Facebook Messenger : la nouvelle plateforme pour tout contrôler

Facebook Messenger : la nouvelle plateforme pour tout contrôler

Selon un rapport de Nielsen sur l’état de la technologie mobile publié l’année dernière, les utilisateurs de multiples marchés développés ont un point commun : ils passent environ 40% de leur temps sur un écran à réaliser des activités sur les réseaux sociaux et autres messageries. Le même rapport contient des données indiquant une forte préférence pour les applications plutôt que les navigateurs : un utilisateur Facebook moyen passe 10 fois plus de temps sur l’application du réseau créé par Mark Zuckenberg.

D’ailleurs, 4 utilisateurs Facebook sur 5 utilisent mensuellement le réseau social via mobile, ce qui reflète bien le paysage actuel. Alors oui, même si vous détestez Facebook Messenger, cette application reste la plus importante de l’entreprise.

Et hier, cette application a reçu une révision majeure qui pourrait très bien chambouler le marché mobile : Zuckerberg a officiellement autorisé à une douzaine d’applications populaires de pouvoir fonctionner dans le royaume de Facebook Messenger. Cela représente 700 millions d’utilisateurs actifs qui n’auront pas besoin de quitter leur application préférée pour ajouter des GIFs  et des vidéos à leurs conversations, ou peut-être pour réaliser des achats et naviguer sur le Web. Le revenu potentiel est ahurissant.

Mark Zuckerberg au Facebook F8 2015

Mark Zuckerberg au Facebook F8 2015

L’Asie est largement en avance sur le reste du monde dans ce domaine : toutes les plates-formes populaires de messagerie de cette région offrent déjà de riches fonctionnalités intégrées. Parmi elle, on trouve : l’appel d’un taxi, le shopping en ligne, les paiements, le visionnage de vidéo et beaucoup plus. Donc si vous pensez toujours que la conférence Facebook F8 d’hier nous a apporté des idées directrices, révolutionnaires, et jusqu’à là encore inconnues, je vous conseille de jeter un coup d’œil rapide à WeChat.

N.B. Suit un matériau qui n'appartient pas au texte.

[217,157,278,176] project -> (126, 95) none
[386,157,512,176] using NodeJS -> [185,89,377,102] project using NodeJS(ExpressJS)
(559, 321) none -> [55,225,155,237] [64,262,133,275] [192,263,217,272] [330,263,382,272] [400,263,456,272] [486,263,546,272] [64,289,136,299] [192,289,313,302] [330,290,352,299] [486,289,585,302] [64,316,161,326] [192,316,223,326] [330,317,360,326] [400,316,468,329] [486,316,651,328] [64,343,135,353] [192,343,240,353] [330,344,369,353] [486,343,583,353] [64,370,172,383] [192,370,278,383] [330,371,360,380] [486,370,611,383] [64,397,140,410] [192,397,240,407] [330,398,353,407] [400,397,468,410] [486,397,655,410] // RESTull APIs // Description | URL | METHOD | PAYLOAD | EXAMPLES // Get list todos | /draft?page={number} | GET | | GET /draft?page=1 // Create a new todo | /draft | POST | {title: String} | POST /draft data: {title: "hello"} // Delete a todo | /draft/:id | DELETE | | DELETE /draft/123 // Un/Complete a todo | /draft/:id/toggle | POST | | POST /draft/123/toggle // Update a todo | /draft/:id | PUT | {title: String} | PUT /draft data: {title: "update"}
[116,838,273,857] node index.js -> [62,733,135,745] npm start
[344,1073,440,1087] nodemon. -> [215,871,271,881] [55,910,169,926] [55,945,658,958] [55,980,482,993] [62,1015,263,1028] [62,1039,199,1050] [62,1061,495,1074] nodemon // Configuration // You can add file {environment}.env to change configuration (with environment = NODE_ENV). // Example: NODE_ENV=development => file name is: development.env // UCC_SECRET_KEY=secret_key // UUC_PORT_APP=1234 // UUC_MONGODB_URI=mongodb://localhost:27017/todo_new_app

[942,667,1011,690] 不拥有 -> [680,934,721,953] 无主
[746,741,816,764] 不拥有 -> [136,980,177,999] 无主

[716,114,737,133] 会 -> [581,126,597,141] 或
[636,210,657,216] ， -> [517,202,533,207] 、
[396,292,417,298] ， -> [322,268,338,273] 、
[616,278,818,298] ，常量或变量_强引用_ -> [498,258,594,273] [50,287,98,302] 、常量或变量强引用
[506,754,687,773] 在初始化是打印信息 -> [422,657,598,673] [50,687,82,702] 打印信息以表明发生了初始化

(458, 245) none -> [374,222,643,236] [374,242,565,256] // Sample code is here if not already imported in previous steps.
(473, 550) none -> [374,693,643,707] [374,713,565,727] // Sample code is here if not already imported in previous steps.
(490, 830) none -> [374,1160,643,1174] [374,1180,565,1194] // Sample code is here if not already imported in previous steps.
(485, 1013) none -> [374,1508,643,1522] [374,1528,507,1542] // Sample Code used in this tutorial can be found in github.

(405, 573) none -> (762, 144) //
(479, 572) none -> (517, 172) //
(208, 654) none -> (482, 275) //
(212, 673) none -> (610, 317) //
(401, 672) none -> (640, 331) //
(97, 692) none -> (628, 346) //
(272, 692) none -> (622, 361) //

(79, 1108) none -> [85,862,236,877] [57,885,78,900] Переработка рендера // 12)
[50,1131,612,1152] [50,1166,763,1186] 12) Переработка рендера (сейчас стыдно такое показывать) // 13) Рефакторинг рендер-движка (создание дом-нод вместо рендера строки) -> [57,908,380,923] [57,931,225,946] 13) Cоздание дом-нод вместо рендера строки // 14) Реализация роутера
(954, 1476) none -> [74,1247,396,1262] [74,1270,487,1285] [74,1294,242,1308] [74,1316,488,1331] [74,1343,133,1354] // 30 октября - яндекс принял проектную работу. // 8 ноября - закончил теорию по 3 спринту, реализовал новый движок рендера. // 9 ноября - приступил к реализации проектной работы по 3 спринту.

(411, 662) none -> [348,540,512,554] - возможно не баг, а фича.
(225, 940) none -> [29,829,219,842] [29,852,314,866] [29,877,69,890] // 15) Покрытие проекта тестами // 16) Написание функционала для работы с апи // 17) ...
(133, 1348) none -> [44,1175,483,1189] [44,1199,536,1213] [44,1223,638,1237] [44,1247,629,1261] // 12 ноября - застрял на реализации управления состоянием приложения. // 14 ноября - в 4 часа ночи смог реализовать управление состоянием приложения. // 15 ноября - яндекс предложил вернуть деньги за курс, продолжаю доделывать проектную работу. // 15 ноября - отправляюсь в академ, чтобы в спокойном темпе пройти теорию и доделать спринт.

Cela fait des applications externes ce que beaucoup pensaient qu’elles allaient devenir : des micro-moteurs de recherche ultra précis à portée de main. Ce qui met définitivement Google dans une position compliquée dans la course aux réseaux sociaux qui semble perdue d’avance pour lui. Il n’est pas très pratique de changer d’application mobile pour trouver quelque chose, le copier, puis retourner dans l’application pour finalement coller ce dont vous avez besoin.

Cela peut et fera perdre une somme impressionnante d’argent à Google. Peu importe si la part de marché d’Android se rapproche des 100%, il semble qu’atteindre ce chiffre sera bien plus facile pour une plateforme de messagerie dominante qui dispose d’assez de personnel pour la faire fonctionner sur n’importe quelle combinaison logiciel/matériel populaire.

La bonne nouvelle pour les utilisateurs est qu’il s’agit d’une concurrence saine, et que cela ne leur coûtera rien d’ajouter une seconde messagerie instantanée au lieu d’acheter un deuxième téléphone, qui nécessite de l’argent, un abonnement et de l’électricité. Pendant ce temps, tout ce qu’Apple a à faire est de garder ses clients accros à ses produits et c’est aussi bien une question de marketing, de style et de design qu’une question de technologie.

Après avoir répété pendant des années que les logiciels dominaient le monde, certains ont oublié qu’ils pouvaient aussi parfois avaler d’autres logiciels de niveau moindre.